Jaulende und keuchende Laute ertönten in der Dunkelheit. Das Paar schreckte auf und blickte suchend um sich. Arkani und Dragoran waren zwischenzeitlich gut gelaunt und machten eine Schneeballschlacht auf ihre Weise. Drago konnte wenigstens Schneebälle formen und auf den Feuerhund werfen. Der aber konnte nur im Boden scharren und den Matsch auf den Drachen schleudern.
"Dein Drache hat doch auch zwei Persönlichkeiten, oder?", fragte Tristan.
Elena zuckte mit den Schultern: "Weil er erst Ethan und dann Sarzenia tötet, und dann doch wieder gut drauf ist?"
Der junge Mann nickte und äußerte seine Gedanken: "Ja. Er scheint kein Problem damit zu haben, gerade zwei Leben beendet zu haben. Kriegspokémon hin oder her; normalerweise brauchen die auch immer ihre Zeit, das verarbeitet zu haben."
Sie konnte nur für ihr Pokémon sprechen: "Ich denke, seit Marco will er die, die er liebt, um jeden Preis beschützen. Ich hätte dasselbe getan."

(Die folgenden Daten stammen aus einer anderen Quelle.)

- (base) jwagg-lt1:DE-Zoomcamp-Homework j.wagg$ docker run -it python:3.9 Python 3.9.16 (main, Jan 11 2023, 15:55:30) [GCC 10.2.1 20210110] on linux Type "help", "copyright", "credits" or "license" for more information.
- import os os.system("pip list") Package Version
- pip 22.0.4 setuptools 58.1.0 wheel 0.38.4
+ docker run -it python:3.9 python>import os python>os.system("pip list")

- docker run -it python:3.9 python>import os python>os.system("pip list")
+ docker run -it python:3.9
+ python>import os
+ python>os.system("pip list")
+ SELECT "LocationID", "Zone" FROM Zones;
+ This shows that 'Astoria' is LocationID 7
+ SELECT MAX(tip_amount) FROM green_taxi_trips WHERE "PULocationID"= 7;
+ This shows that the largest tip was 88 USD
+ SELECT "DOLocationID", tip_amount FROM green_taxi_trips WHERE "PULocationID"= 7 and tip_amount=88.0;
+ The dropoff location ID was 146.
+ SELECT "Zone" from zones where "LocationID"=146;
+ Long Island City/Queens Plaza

Das Mädchen kaute auf ihren Lippen: "Ehrlich gesagt schäme ich mich fast dafür, aber ich bin froh, dass Drago mir diese Bürde abgenommen hat..."

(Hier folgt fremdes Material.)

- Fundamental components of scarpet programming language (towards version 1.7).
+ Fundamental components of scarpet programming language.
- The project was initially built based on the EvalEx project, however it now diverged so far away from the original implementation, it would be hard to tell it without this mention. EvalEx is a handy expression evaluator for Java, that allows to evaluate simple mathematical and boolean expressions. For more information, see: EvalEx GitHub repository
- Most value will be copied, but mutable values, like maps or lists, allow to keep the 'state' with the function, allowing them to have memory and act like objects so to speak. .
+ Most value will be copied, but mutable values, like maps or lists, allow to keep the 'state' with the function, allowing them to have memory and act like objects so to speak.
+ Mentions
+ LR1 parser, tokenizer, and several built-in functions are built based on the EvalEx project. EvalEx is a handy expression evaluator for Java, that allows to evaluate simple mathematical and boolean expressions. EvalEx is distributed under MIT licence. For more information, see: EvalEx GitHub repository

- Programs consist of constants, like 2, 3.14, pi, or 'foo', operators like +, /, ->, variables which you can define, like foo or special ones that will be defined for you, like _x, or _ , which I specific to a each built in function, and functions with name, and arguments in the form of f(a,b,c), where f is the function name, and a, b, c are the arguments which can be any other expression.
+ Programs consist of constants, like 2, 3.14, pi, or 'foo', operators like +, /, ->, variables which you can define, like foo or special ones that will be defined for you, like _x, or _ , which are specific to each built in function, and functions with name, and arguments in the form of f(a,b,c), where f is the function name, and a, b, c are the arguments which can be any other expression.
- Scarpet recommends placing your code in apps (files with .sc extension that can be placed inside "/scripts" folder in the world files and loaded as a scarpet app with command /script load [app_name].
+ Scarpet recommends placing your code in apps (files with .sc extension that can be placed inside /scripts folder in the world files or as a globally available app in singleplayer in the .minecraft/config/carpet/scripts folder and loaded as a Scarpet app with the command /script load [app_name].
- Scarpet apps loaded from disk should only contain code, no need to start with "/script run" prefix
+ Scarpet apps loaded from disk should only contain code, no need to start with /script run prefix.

"Die beiden zu töten?", fragte der schwarzhaarige Kerl stirnrunzelnd: "Das hättest du sowieso nicht geschafft."
Elena bestätigte mit einem Nicken: "Wahrscheinlich wäre ich dafür zu schwach gewesen. Drago wusste das, noch vor mir..."
Tristan küsste sein Mädchen auf die Stirn: "Das ist keine Schwäche. Gnade walten zu lassen ist eine Stärke."
Sie schüttelte den Kopf: "Das ist mir nicht wichtig. Ich bin froh, dass er tot ist... Was sollen wir mit seiner Leiche tun?"
Der junge man dachte nach und äußerte seine Gedanken: "Lassen wir ihn liegen. Kanto soll ihn selbst abholen, falls sie ihn beerdigen wollen. Das sehe ich wirklich nicht ein, ihm diese Ehre zu erweisen."
Die Jugendliche warf einen müden Blick auf den Toten, für den sie nur Verachtung übrig hatte: "Ich auch nicht. Komm; fliegen wir nach Indigo und sehen, ob wir noch was für die anderen tun können. Drago, komm her! Wir brauchen dich."
Finale, wohoo! Ich hoffe, eure Erwartungen an den Endkampf sind erfüllt.
Es war wieder ein vergleichsweise langes Kapitel, aber das war nötig.